Where do you get the seawater from?  It's really hard to find "clean" coastal waters these days.  I used to go way offshore to the gulfstream to get "clean" water for my coral propagation tanks.  Even then you had to be sure that no cruise ships or tankers had passed down current recently.

Ed


----------



## MikeinSC

I get the water from protected, SC DHEC monitored areas. It is then allowed to settle and is then filtered.

I've also had it tested for appropriate sodium content to ensure it is high enough to discourage bacterial growth. 

I also have multiple certifications in food safety as well, such as Better Process Control, HAACP Manager and ServSafe Instructor. 
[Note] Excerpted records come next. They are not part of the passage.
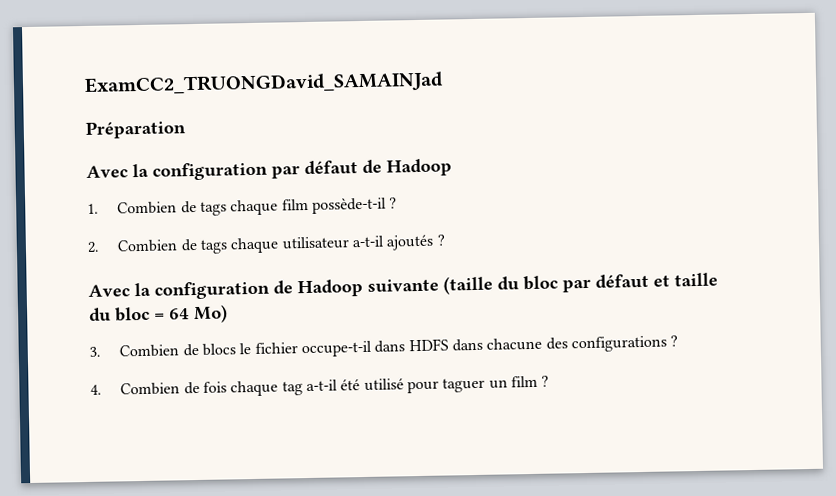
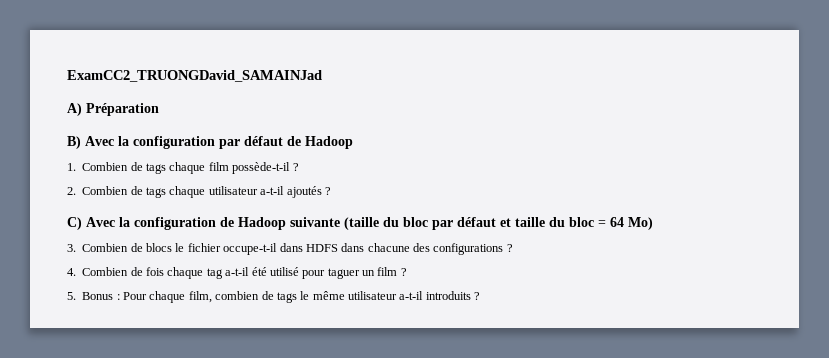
- Préparation
+ A) Préparation
- Avec la configuration par défaut de Hadoop
+ B) Avec la configuration par défaut de Hadoop
- Avec la configuration de Hadoop suivante (taille du bloc par défaut et taille du bloc = 64 Mo)
+ C) Avec la configuration de Hadoop suivante (taille du bloc par défaut et taille du bloc = 64 Mo)
+ 5. Bonus : Pour chaque film, combien de tags le même utilisateur a-t-il introduits ?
While it would be ideal to go off shore, there are still coastal waters that are good.


----------



## Katya

I'm intrigued.. what do you find engaging and satisfying about your hobby?  What do you really dislike about it?


----------



## JimB

I never knew making sea salt was a hobby, or even how it was done. Is it strictly a hobby where you make the salt for personal use or do you sell the salt?


----------



## wyone

I thought sea salt was from the sea..  I guess I learn things all the time.  Is yours different than the store bought?  Is the taste the same?  I never thought I would be curious about Salt, but it appears that I am.


----------



## MikeinSC

I think of it as a hobby because I do it for the sake of making something my own. 

Yes, my salt is different than store bought salt. 

Table salt is mined from the earth, sea salt comes from salt water. Salts that are produced b big corporations like Cargill have to a consistent product without irregularities  so they are heavily processed. 

A small batch, artisinal product will have different flavors and textures. It will change with the seasons and with the trace minerals found in the water. 

Pink Himalayan salt gets its color from iron ore, Celtic grey sea salt gets its color from the clay line salterns that its made in, fleur de sel and flake finishing salts will be light in flavor and texture. 

What I like about it is doing something that isn't really done anymore, especially around here, watching the salt finally fall out of solution and just making something my own. What I dislike about it is spending countless days and driving 100's of miles searching for good place. And waiting. 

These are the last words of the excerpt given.